A package of ingredient solutions under the title Rebalance were unveiled. The solution sets are highly customized for individual customer needs, but all focus on diet. The company works with customers to develop ingredient sets that balance taste with health and nutrition. They’re especially suited for reformulations to lower fat, sugar or calories.
Tate & Lyle; Decatur, Ill.
800-526-5728; www.tateandlyle.com/solutions

also known under the generic name isomaltulose, offers a range of nutritional advantages in the wellness and functional arena of the food and beverage industry. This new carbohydrate has a low glycemic response, provides a prolonged energy supply and is tooth-friendly.

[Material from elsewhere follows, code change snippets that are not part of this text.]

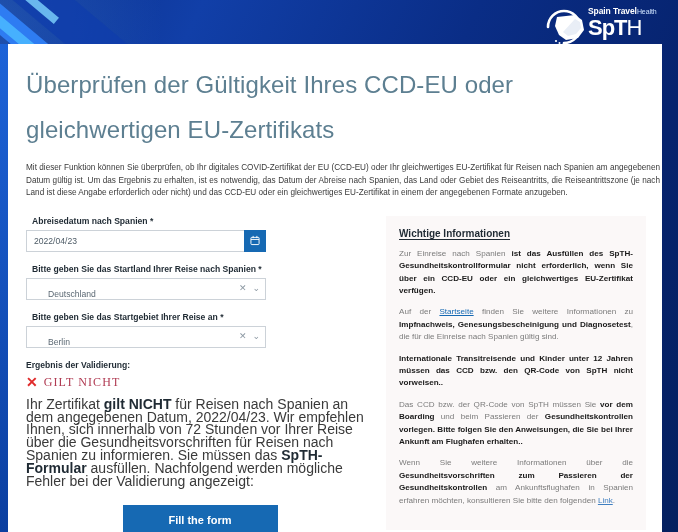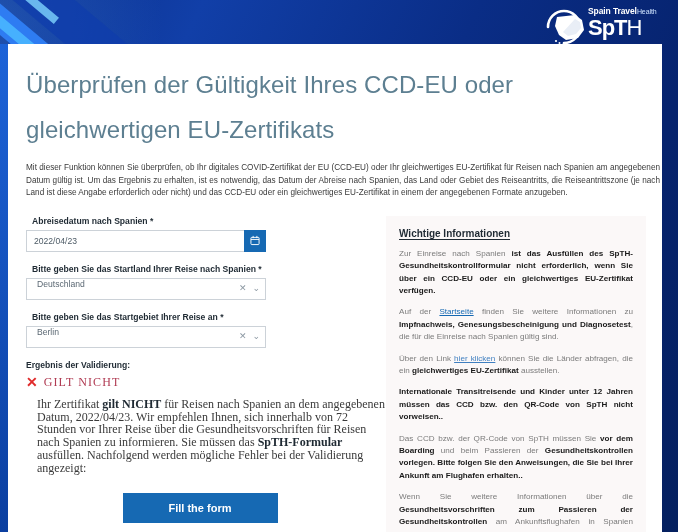--- a/index.html
+++ b/index.html
@@ -77,8 +77,8 @@
   .selwrap { position:relative; width:240px; height:22px; }
   .sel {
     width:240px; height:22px; border:1px solid #ccd2d8; background:#fff;
-    font-size:8.6px; color:#5b6873; padding:0 38px 0 10px;
-    display:flex; align-items:flex-start;
+    font-size:8.6px; color:#5b6873; padding:0 38px 0 21px;
+    display:flex; align-items:flex-end;
   }
   .selicons { position:absolute; right:6px; top:0; height:22px; display:flex; align-items:center; gap:6px; color:#8d99a3; }
   .selicons span { font-size:9px; line-height:9px; cursor:pointer; }

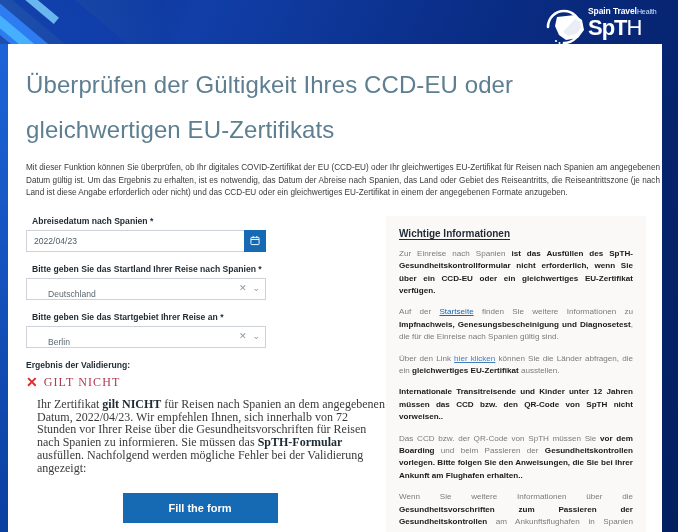--- a/index.html
+++ b/index.html
@@ -223,7 +223,6 @@
 
             <p><span>Auf der </span><a href="#">Startseite</a><span> finden Sie weitere Informationen zu </span><b>Impfnachweis, Genesungsbescheinigung und Diagnosetest</b><span>, die für die Einreise nach Spanien gültig sind.</span></p>
 
-            <p><span>Über den Link </span><a class="muted" href="#">hier klicken</a><span> können Sie die Länder abfragen, die ein </span><b>gleichwertiges EU-Zertifikat</b><span> ausstellen.</span></p>
 
             <p><b>Internationale Transitreisende und Kinder unter 12 Jahren müssen das CCD bzw. den QR-Code von SpTH nicht vorweisen..</b></p>
 

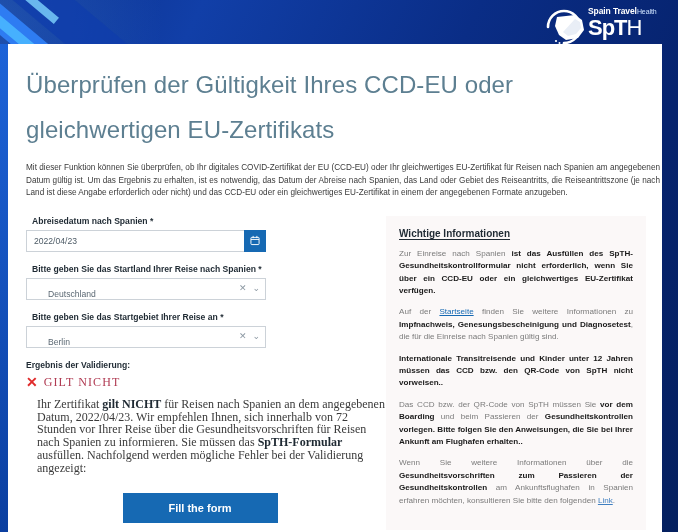--- a/index.html
+++ b/index.html
@@ -89,7 +89,7 @@
   .resx { color:#e02b2b; font-size:14px; font-weight:bold; line-height:14px; }
   .restxt { color:#b03a52; font-size:12px; letter-spacing:1.1px;
             font-family:"Liberation Serif", serif; }
-  p.resbody { margin:0 0 7px 11px; font-size:12px; line-height:12.8px; color:#3a3a3a; width:352px;font-family:Liberation Serif, serif; }
+  p.resbody { margin:0 0 7px 0; font-size:14px; line-height:12.8px; color:#3a3a3a; width:352px; }
   p.resbody b { color:#1f2a33; }
   ul.errs { margin:0; padding-left:14px; }
   ul.errs li { font-size:8.2px; line-height:13px; color:#3a3a3a; }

Palatinose is suitable for formulating wellness and functional drinks, dairy-based drinks, tea and coffee specialties, cereals and nutritional bars. In the U.S., Palatinose is considered self-affirmed GRAS.
Palatinit GmbH, Mannheim, Germany
+49 621 421 148; www.palatinit.com


This sugar company debuted its Premium Blend Molasses made from cane sugar. Light or dark, wet or dry, molasses can be used in foods that require a medium dark brown color and robust sugar-like molasses flavor … such as the Gingerbread Man cookies handed out at the vendor’s booth.
Domino Specialty Ingredients, Baltimore, Md.
800-446-9763; www.dominospecialtyingredients.com


Hydrobind natural carrot fiber absorbs more water than other natural fibers, binding up to 18 times its weight in water and four times its weight in oil. So it improves the yield of a wide variety of processed meat and poultry products including ground beef patties, meatballs and sausages. The novel ingredient is approved for use in all processed meat applications where binders are allowed. Allergen-free, odorless, tasteless and label-friendly, Hydrobind reduces product calories by as much as 40 percent. It disperses easily in dry or liquid applications without heating or need for extensive mixing.
Bolthouse Farms, Bakersfield, Calif.